When I was applying to colleges as a stressed out, coffee-guzzling junior in high school, I remember all of the adults telling me the same thing: “School ranking doesn’t matter.” However, when I followed up by asking what DOES matter, none of them could give me a straight answer. Instead, they all usually fell back on, “I don’t know. It’s just something about the school culture.” Only now, four years later, have I realized what they meant.
If you are interested in politics then there is no better school in the world than Georgetown University. This is because Georgetown does everything to expose students as early as possible to the skills they will need to succeed in the world of politics. Of course, there is the low-hanging fruit; Georgetown is located in Washington, DC. This allows students to intern or work on the Hill, without having to take a semester off.

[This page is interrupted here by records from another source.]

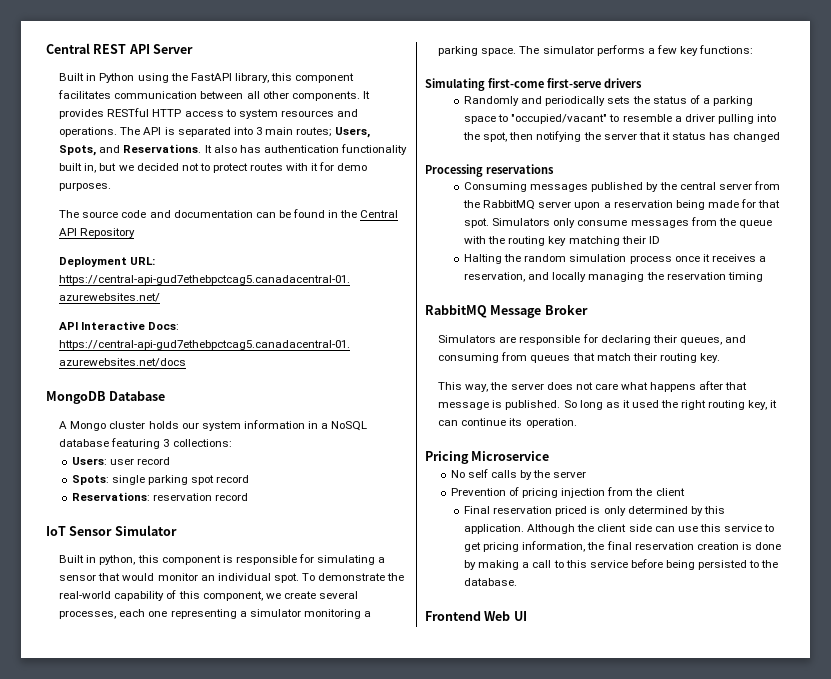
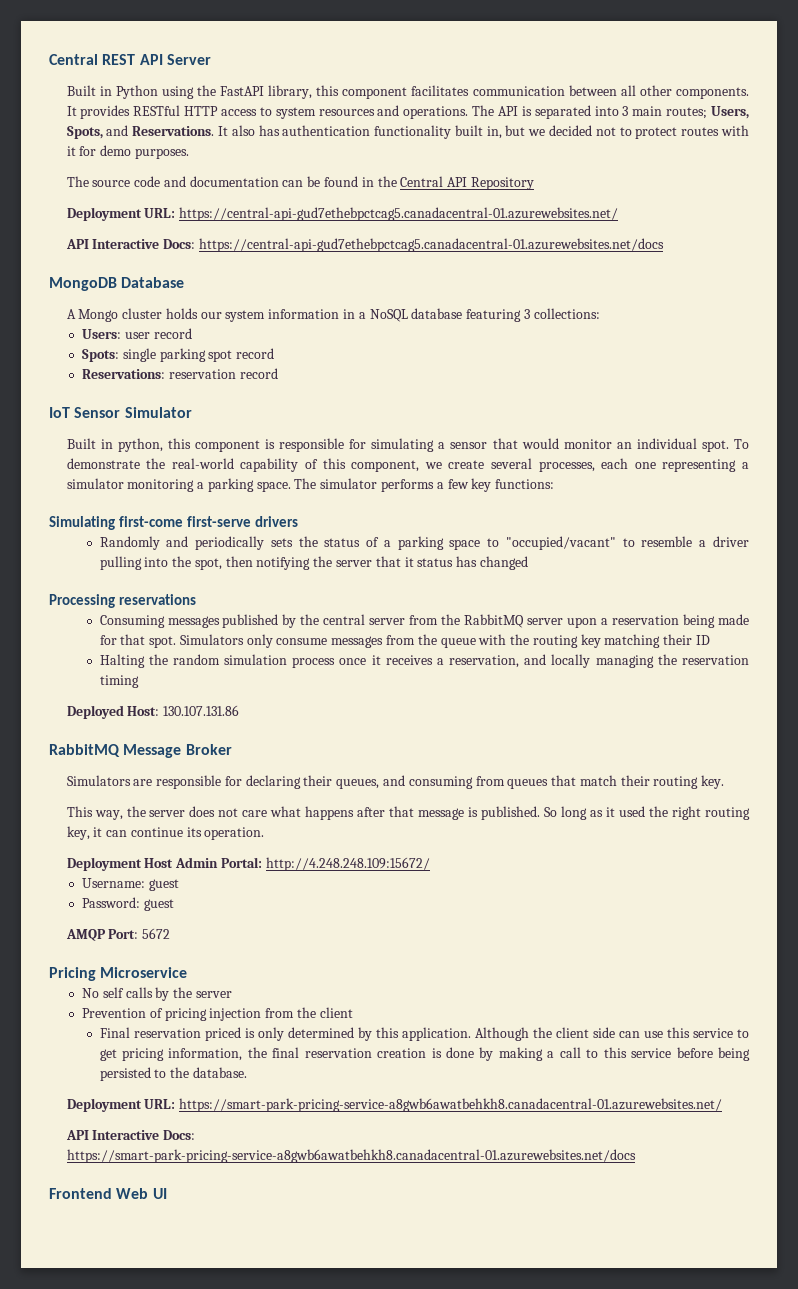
+ Deployed Host: 130.107.131.86
+ Deployment Host Admin Portal: http://4.248.248.109:15672/
+ Username: guest
+ Password: guest
+ AMQP Port: 5672
+ Deployment URL: https://smart-park-pricing-service-a8gwb6awatbehkh8.canadacentral-01.azurewebsites.net/
+ API Interactive Docs: https://smart-park-pricing-service-a8gwb6awatbehkh8.canadacentral-01.azurewebsites.net/docs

For example, this semester I am interning full-time at the US Department of State while continuing to study as a full-time student. Since I am interested in pursuing a career in the foreign service, this early-exposure will give me the opportunity to explore whether this path is truly the best fit for me before I even graduate.
Yet, Georgetown’s geographic location plays an arguably even more important role in students’ academic lives. Since Georgetown is so close to the Hill, many of the professors who teach here are experts rather than just academics; they practice what they teach. A great example of this is Professor Matthew Kroenig, who served as a foreign policy advisor on Mitt Romney's 2012 presidential campaign and as a senior national security advisor on Marco Rubio's 2016 presidential campaign during the day, but still had enough time to teach the Into to IR class at Georgetown in the evening. The professors who teach here really know the subject from both a theoretical and practical perspective.
However, Georgetown is more than just another DC university. Georgetown dedicates a tremendous amount of resources to fellowships and scholarships that allow students to explore their passion for politics outside the classroom. For instance, Georgetown organizes the US-China Student Fellows Program, which gave me the opportunity to sit down with students from Chinese universities to come up with concrete policy proposals for bilateral cooperation between the two countries. We also met with high level American and Chinese government officials, including representatives from the US National Security Council, Chinese Embassy in the US, and Chinese Ministry of Foreign Affairs. Georgetown organizes dozens more of these scholarships, like the Walsh Scholars Initiative and the International Reporting Fellowship.
Yet, I believe that it is the Office of Fellowships, Awards, and Resources (GOFAR) that is the true crown jewel of the university. Last year Georgetown received twice as many Fulbright scholarships as Yale and more Critical Language Scholarships than any other university thanks to the support that this office provides in the application process. Between the scholarships offered by the university and the “elite exit opportunities” GOFAR through GOFAR, by the time a Georgetown student graduates he/she already has years of practical experience in the field.
Every elite university can brag about its small class size or quality of its professors. Instead, when applying to universities I suggest identifying the one thing that truly defines the school and seeing whether that one thing is a good match for you. Georgetown truly lives and breathes politics; even the math majors here could name all nine Supreme Court Justices. Of course, this university is not for everyone. I know that just the word “politics” makes some people cringe. Yet, there is a reason why there are more Georgetown alumni in Congress today than alumni from Yale, Princeton, Dartmouth, Brown, and Cornell combined: We do politics right.